7.2.3.2 Die Orphischen Argonautika

Zu den Werken des zweiten Jahrhunderts n.Chr., die unter dem Namen des Orpheus veröffentlicht wurden - sicherlich um ein wesentlich höheres Alter vorzutäuschen - gehören auch die Orphica Argonautica (Lesky 1963, 867), wobei das relativ späte Entstehungsdatum erst in der Neuzeit erkannt wurde (vgl. Hermann 1805; Dihle 1989, 280). In diese Orphischen Argonautika flossen zwar auch "Fakten und Vokabular Herodots und Strabons" ein (so Bacon 1931, 172), jedoch als eine der Hauptquellen dienten unbezweifelbar die Argonautika des Apollonios Rhodios, von der sich die Orphischen Argonautika in weiten Teilen als unmittelbar abhängig erwiesen haben (vgl. Radermacher 1938, 172; Vian 1987, 18). Die zahlreichen Variationen bezüglich geographischer Angaben lassen sich dabei mit dem Bestreben des im folgenden "Orphiker" genannten Dichters erklären, sich von der Vorlage des Apollonios zu unterscheiden (Venzke 1941, 109.110; Ziegler 1942, 1333.1334). Im Rahmen dieser Untersuchung gewinnen die Orphischen Argonautika jedoch gerade durch diejenigen Teile besondere Bedeutung, die erheblich vom Epos des Apollonios abweichen. Der Abschnitt der Orphischen Argonautika, welcher den Übergang der Argonauten vom Pontos Euxeinos in den westlichen Ozean beschreibt, stellt nämlich eine Verbindung zwischen der Fahrt der Argonauten und dem Volk der Kimmerier her, auf die wiederholt hingewiesen wurde (Berger 1904, 15; Bury 1906, 85).

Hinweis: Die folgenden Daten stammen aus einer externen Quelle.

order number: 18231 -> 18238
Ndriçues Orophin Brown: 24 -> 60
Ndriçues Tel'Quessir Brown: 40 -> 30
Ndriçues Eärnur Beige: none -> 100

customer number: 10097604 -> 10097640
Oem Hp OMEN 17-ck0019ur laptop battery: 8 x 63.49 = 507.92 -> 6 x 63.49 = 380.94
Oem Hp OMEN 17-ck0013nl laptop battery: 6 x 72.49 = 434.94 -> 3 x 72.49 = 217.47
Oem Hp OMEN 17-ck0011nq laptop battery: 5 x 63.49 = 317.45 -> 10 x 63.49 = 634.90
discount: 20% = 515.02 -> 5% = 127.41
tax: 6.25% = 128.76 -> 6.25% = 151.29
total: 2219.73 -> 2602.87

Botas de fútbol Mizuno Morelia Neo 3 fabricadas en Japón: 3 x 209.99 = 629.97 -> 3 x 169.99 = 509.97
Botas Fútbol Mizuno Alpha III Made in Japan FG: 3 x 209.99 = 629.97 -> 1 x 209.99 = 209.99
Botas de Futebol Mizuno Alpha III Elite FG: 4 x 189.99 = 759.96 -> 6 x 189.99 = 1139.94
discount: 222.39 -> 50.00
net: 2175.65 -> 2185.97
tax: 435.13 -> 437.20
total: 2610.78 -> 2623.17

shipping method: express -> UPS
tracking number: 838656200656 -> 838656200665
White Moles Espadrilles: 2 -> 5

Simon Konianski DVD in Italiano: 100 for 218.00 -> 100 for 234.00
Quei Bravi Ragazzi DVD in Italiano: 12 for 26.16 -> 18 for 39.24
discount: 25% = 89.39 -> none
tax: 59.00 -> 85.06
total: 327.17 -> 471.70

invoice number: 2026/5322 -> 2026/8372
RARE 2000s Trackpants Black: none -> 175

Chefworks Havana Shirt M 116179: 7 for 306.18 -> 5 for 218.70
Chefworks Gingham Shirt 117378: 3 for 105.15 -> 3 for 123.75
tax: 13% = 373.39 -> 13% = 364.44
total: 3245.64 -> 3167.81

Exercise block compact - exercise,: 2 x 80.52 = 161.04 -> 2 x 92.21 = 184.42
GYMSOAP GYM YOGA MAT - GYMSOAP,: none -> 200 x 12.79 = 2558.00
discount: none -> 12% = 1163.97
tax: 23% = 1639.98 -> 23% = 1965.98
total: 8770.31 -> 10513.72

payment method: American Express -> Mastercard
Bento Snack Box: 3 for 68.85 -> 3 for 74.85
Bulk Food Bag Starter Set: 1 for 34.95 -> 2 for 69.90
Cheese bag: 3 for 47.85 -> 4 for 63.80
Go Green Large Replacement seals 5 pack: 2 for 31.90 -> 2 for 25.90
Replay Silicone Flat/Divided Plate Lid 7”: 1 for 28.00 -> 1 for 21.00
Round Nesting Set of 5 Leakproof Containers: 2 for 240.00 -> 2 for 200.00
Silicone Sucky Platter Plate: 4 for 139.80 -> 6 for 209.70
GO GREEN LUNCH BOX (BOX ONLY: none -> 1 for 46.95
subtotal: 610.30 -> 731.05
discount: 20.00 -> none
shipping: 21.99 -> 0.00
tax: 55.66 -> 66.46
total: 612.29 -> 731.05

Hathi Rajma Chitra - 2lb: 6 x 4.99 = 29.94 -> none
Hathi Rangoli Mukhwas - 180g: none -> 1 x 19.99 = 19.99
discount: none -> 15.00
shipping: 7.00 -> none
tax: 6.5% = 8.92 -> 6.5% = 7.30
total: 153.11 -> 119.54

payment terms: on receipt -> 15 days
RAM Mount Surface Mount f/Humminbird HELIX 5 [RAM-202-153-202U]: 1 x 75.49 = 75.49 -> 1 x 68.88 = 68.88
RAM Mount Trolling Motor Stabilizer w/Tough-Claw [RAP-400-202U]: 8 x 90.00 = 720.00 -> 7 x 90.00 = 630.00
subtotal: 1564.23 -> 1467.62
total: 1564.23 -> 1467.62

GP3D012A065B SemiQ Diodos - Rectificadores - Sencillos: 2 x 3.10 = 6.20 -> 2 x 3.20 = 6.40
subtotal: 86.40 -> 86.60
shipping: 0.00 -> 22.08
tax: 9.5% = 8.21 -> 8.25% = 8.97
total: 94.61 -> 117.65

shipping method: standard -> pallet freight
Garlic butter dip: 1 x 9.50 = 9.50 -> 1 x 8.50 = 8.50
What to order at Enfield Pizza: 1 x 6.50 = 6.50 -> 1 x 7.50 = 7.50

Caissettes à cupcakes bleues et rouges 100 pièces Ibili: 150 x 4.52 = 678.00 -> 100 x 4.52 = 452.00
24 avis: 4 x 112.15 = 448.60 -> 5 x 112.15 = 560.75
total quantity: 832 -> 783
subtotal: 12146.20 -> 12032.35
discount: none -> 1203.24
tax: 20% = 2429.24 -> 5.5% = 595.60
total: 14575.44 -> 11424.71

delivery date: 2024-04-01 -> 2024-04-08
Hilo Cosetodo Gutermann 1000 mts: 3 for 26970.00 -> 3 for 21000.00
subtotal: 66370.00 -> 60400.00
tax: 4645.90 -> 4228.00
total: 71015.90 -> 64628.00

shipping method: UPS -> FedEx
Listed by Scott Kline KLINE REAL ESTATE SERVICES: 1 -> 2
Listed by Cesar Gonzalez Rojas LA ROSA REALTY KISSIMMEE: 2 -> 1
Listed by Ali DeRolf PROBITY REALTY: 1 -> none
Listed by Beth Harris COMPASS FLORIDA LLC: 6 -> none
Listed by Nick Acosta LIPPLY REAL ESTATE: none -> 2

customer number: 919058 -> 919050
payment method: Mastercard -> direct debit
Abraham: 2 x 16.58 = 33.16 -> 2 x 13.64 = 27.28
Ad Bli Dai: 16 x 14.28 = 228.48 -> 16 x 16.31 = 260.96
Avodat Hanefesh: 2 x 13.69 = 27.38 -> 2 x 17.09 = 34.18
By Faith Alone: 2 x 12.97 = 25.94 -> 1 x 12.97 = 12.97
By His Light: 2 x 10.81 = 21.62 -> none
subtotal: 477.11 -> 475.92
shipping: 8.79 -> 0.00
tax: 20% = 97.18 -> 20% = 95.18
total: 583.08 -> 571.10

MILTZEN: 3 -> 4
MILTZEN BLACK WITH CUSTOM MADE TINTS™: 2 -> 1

Unter dem Eindruck neuer geographischer Kenntnisse, die sich auch aus der erweiterten römischen Weltsicht ergaben, widersprach Diodoros allen Argonautenepen, die eine Fahrt des Schiffes über den Istros ins adriatische Meer annahmen (Diod. IV 56,7-8). Auch Plinius dem Älteren war bekannt, daß über die Donau keine Verbindung zwischen dem Schwarzen und dem Adriatischen Meer besteht 423. Die erste Erwähnung einer nördlichen Route wird dem Timaios von Tauromenion, der im vierten vorchristlichen Jahrhundert lebte, zugeschrieben. Dieser Timaios berichtet, daß die Argonauten, weil der Bosporos bereits von Aietes besetzt worden war, den Tanais bis zu dessen Quellen hinauffuhren. Von dort hätten sie die Argo eine Strecke über Land gezogen, um dann auf einem nicht namentlich genannten Fluß weiter nordwärts in den Okeanos zu fahren, auf dem sie in südwestlicher Richtung wieder in das Mittelmeer gelangt seien (Diod. IV 56,3-6). Die Orphischen Argonautika verbinden diese "neue" Nordroute mit älteren Fahrtbeschreibungen, indem sie die Argonauten zunächst, wie es die früheren Erzählungen angegeben hatten, dem Phasis aufwärts folgen läßt (Orph. Arg. 1038-1043).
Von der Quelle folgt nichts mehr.